I governi si trovano quindi a gestire un difficile equilibrio, cercando di conciliare i timori relativi all’aumento dell’indebitamento e la disperata necessità di rilanciare l’economia, in particolare alla luce delle probabili nuove ondate di infezioni da COVID-19. Le autorità australiane e alcuni governi europei hanno già esteso i programmi di congedo straordinario fino al prossimo anno, e ci aspettiamo che altri paesi facciano altrettanto. Negli Stati Uniti, le dinamiche politiche legate al ciclo elettorale rendono difficili questi negoziati.

Quindi, tirando le somme, è razionale o irrazionale aspettarsi ulteriori rialzi dei mercati azionari? Riteniamo che le condizioni necessarie per un aumento delle valutazioni azionarie siano un’evoluzione favorevole della ricerca di un vaccino contro il COVID-19 – che al momento sembra procedere secondo i piani –, un’espansione monetaria sostenuta e uno stimolo fiscale significativo.
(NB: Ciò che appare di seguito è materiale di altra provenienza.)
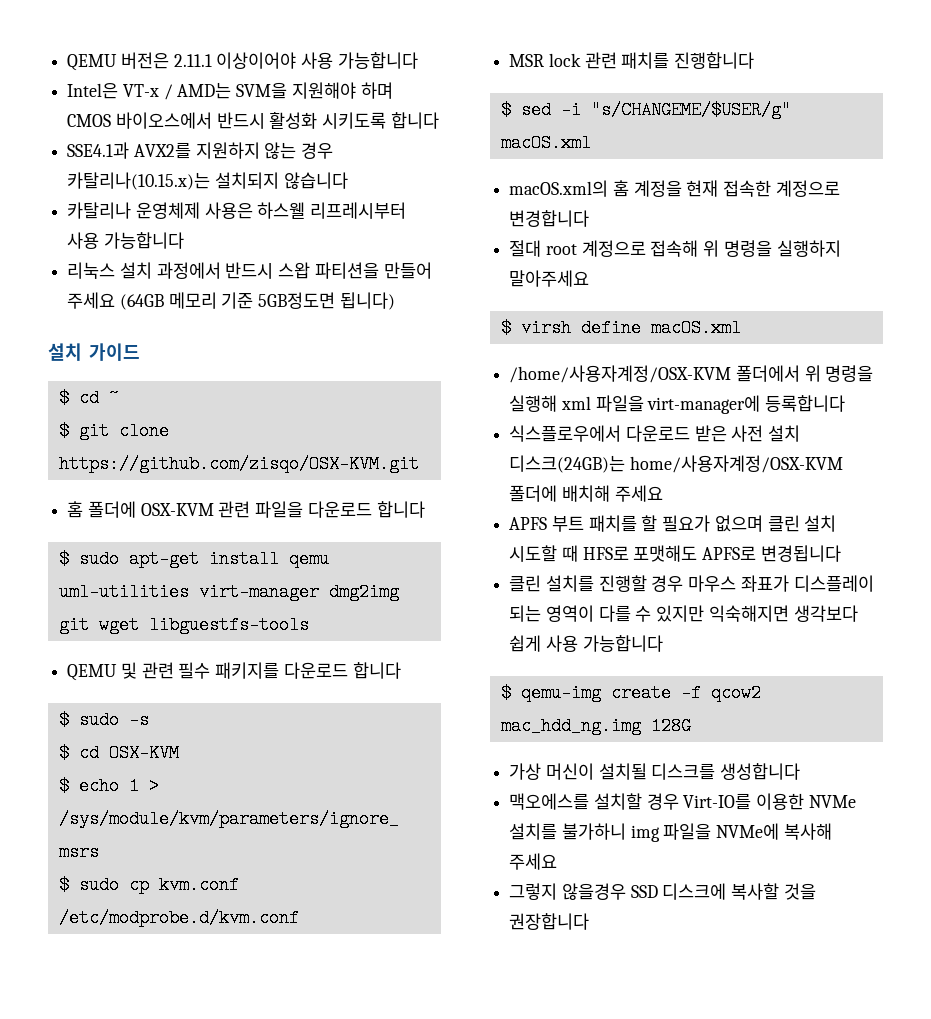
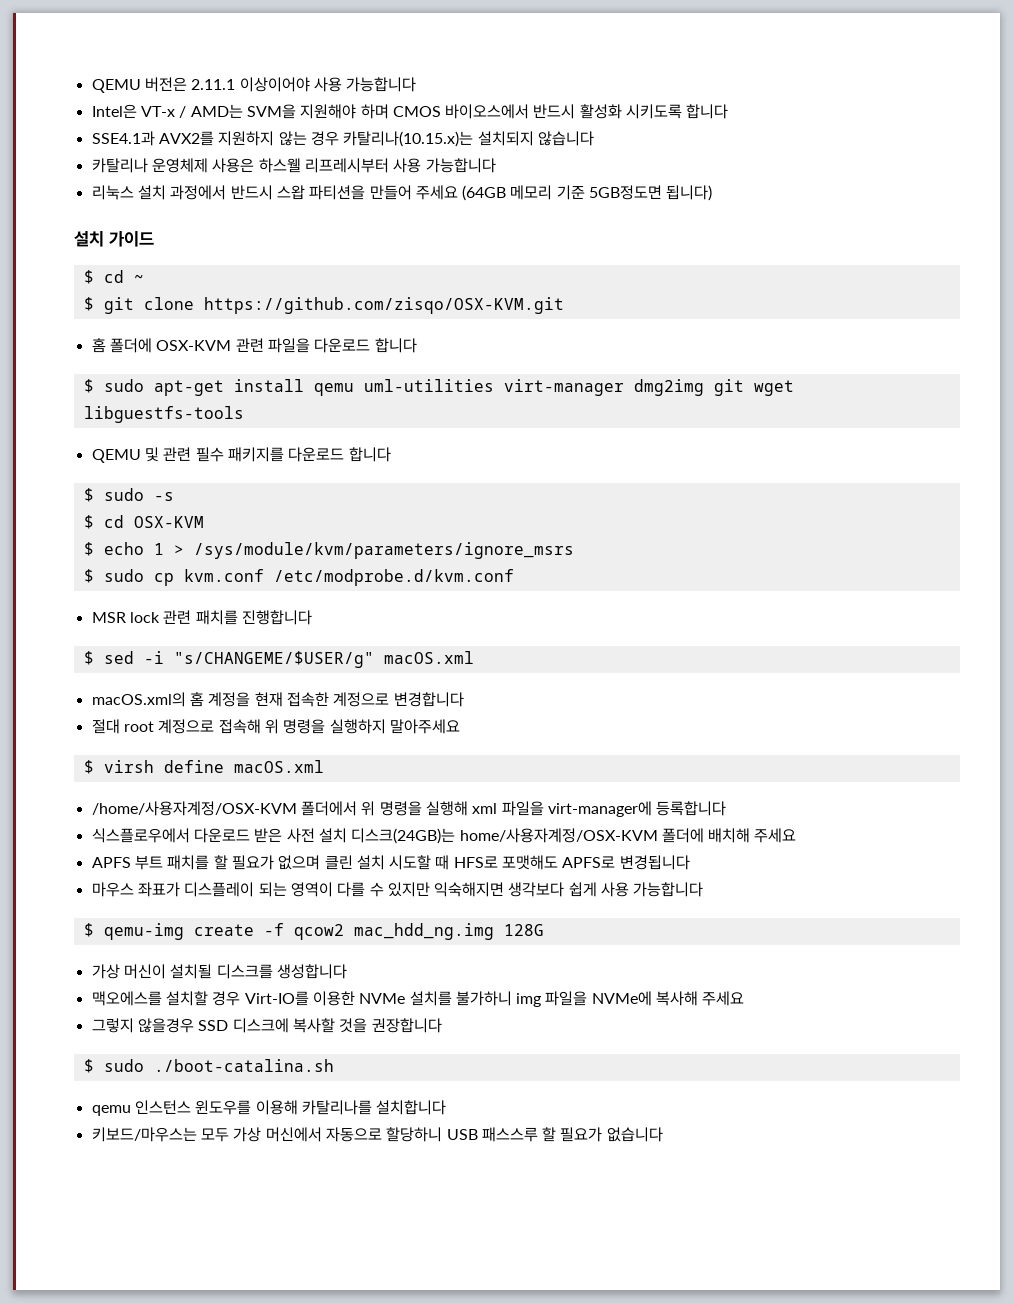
[509,575,684,592] 클린 설치를 진행할 경우 -> (690, 862) none
(590, 921) none -> [83,1059,334,1073] [91,1100,447,1116] [91,1127,663,1142] // $ sudo ./boot-catalina.sh // qemu 인스턴스 윈도우를 이용해 카탈리나를 설치합니다 // 키보드/마우스는 모두 가상 머신에서 자동으로 할당하니 USB 패스스루 할 필요가 없습니다

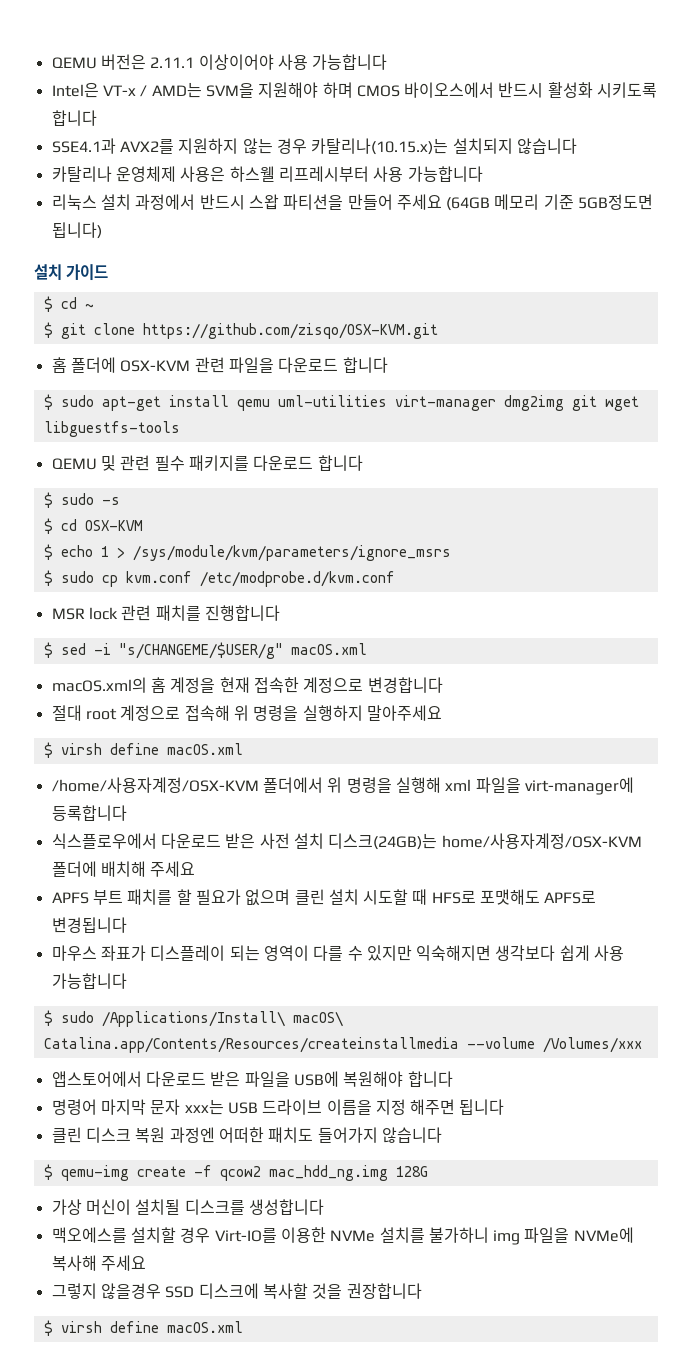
(704, 889) none -> [43,1010,343,1027] [43,1037,642,1053] [51,1071,453,1087] [51,1099,505,1115] [51,1127,442,1143] // $ sudo /Applications/Install\ macOS\ Catalina.app/Contents/Resources/createinstallmedia --volume /Volumes/xxx // 앱스토어에서 다운로드 받은 파일을 USB에 복원해야 합니다 // 명령어 마지막 문자 xxx는 USB 드라이브 이름을 지정 해주면 됩니다 // 클린 디스크 복원 과정엔 어떠한 패치도 들어가지 않습니다
[103,1059,334,1072] [91,1100,447,1116] [91,1127,663,1142] sudo ./boot-catalina.sh // qemu 인스턴스 윈도우를 이용해 카탈리나를 설치합니다 // 키보드/마우스는 모두 가상 머신에서 자동으로 할당하니 USB 패스스루 할 필요가 없습니다 -> [60,1321,243,1333] virsh define macOS.xml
Attualmente tutte queste condizioni sono ancora presenti, per cui riteniamo che i rialzi dei mercati azionari da inizio anno siano razionali, anche se forse dettati da un’euforia leggermente maggiore di quanto avevamo inizialmente previsto.

Chiaramente, vi sono importanti rischi che non devono essere sottovalutati, ed è probabile che la volatilità rimanga elevata. Un motivo di preoccupazione, in particolare, è l’ampiezza complessiva del mercato, in cui alcune società dalle valutazioni molto elevate svolgono un ruolo di traino. In questo contesto, i ribassi di settembre sono un monito per gli investitori ad aspettarsi possibili ulteriori flessioni. Crediamo pertanto che gli investitori dovrebbero costruire un portafoglio bilanciato composto da imprese in costante crescita, che registrano un buon andamento nonostante la pandemia, e di un gruppo di società che sono state penalizzate nel 2020, ma che dovrebbero recuperare velocemente terreno con il ritorno alla normalità.